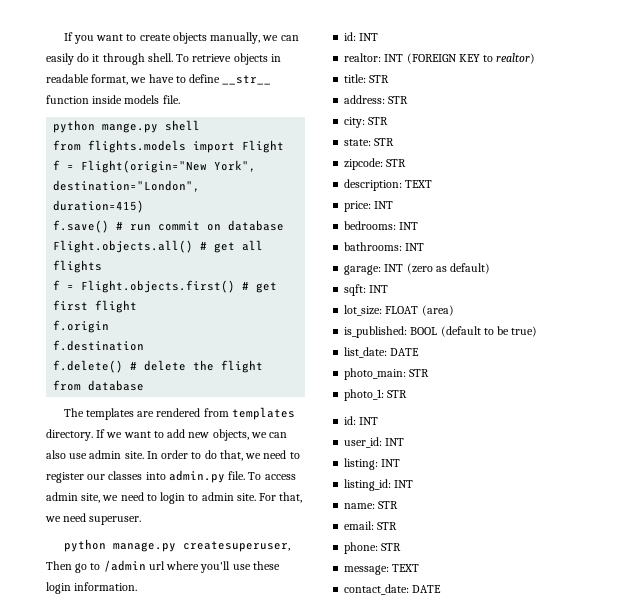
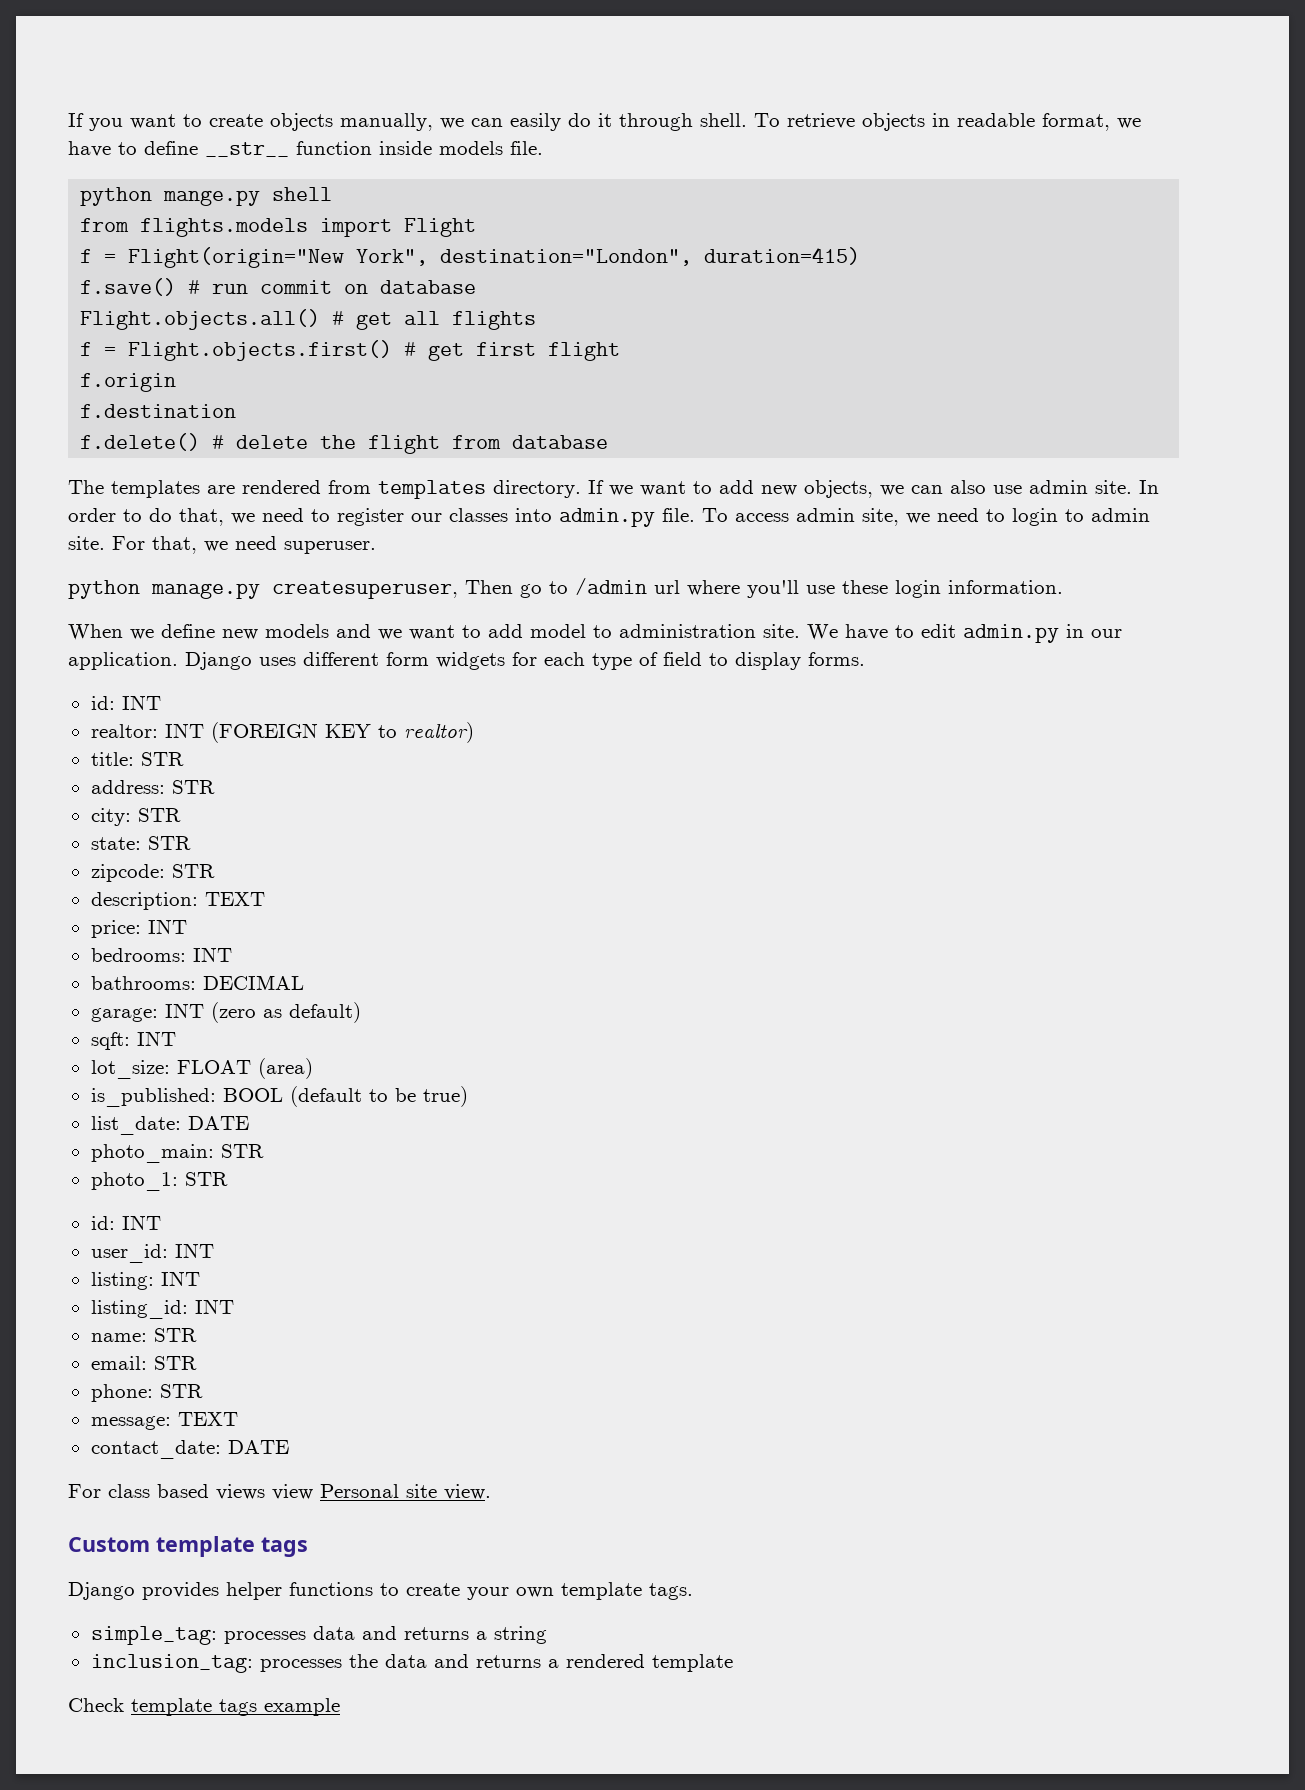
(138, 586) none -> [68,624,1122,643] [68,652,865,670] // When we define new models and we want to add model to administration site. We have to edit admin.py in our application. Django uses different form widgets for each type of field to display forms.
[405,243,425,251] INT -> [202,975,304,990] DECIMAL
(442, 589) none -> [68,1484,491,1500] [68,1536,308,1557] [68,1582,693,1600] [90,1626,547,1645] [90,1654,733,1673] [68,1698,340,1716] // For class based views view Personal site view. // Custom template tags // Django provides helper functions to create your own template tags. // simple_tag: processes data and returns a string // inclusion_tag: processes the data and returns a rendered template // Check template tags example

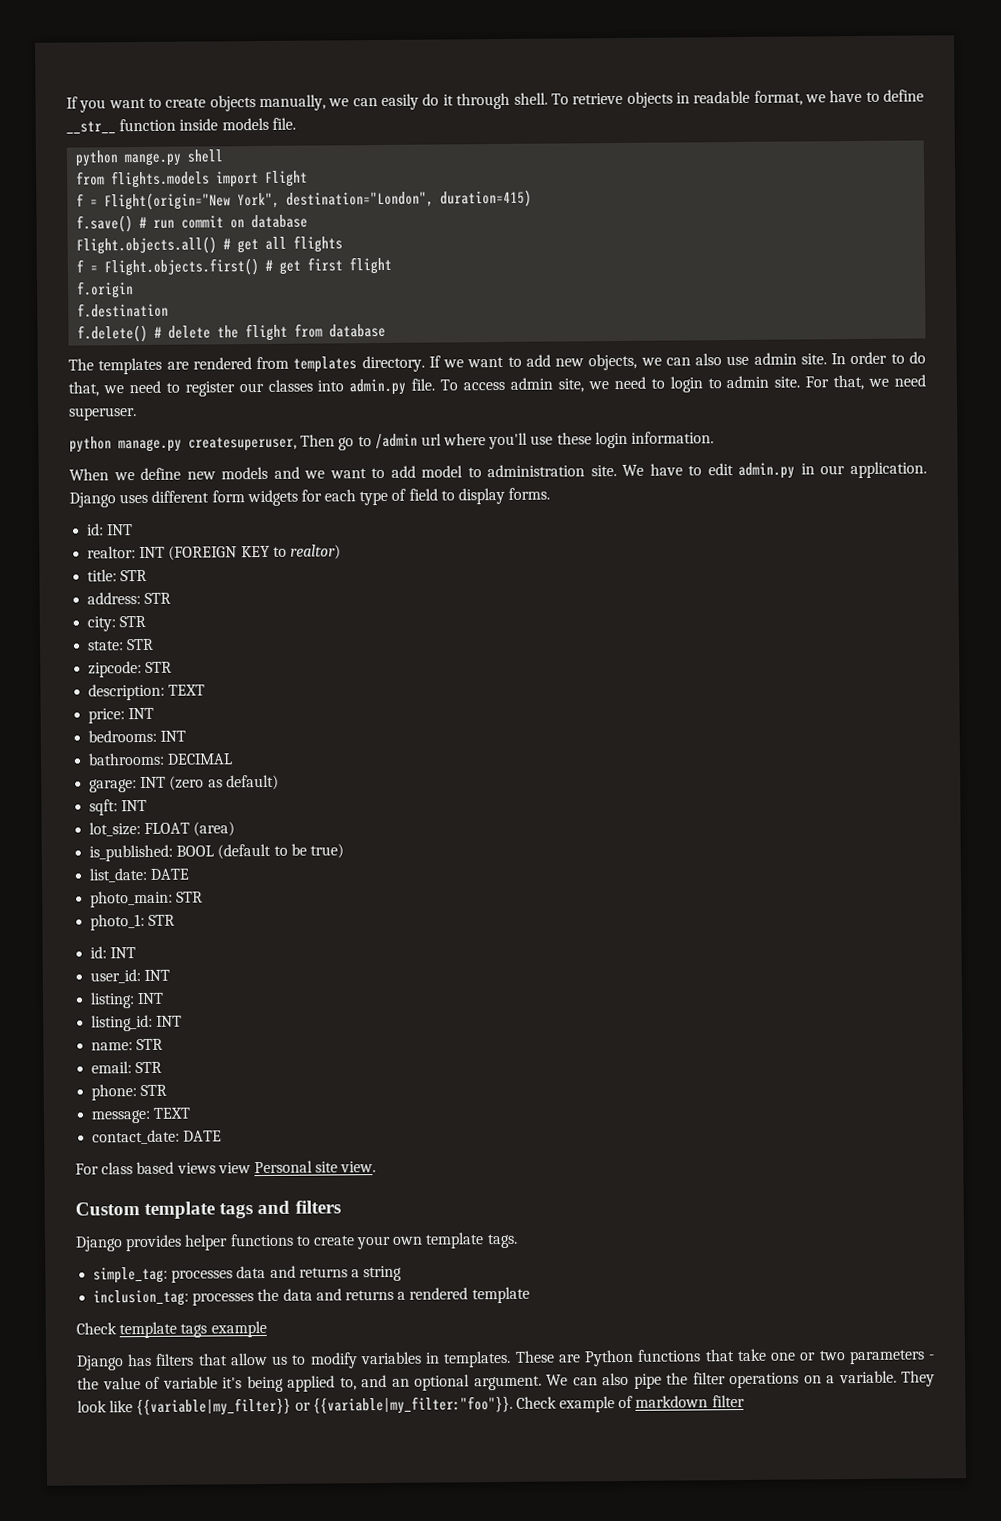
(308, 1547) none -> [257,1200,341,1215] and filters
(340, 1707) none -> [76,1348,935,1371] [77,1370,935,1393] [77,1394,745,1417] // Django has filters that allow us to modify variables in templates. These are Python functions that take one or two parameters - the value of variable it's being applied to, and an optional argument. We can also pipe the filter operations on a variable. They look like {{variable|my_filter}} or {{variable|my_filter:"foo"}}. Check example of markdown filter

**********

TASK TO CARRY OUT.
Please print the lines exactly, from the top of the material through the line with "[405,243,425,251] INT ->", and omit the pictures.

FINISHED EXERCISE.
(138, 586) none -> [68,624,1122,643] [68,652,865,670] // When we define new models and we want to add model to administration site. We have to edit admin.py in our application. Django uses different form widgets for each type of field to display forms.
[405,243,425,251] INT -> [202,975,304,990] DECIMAL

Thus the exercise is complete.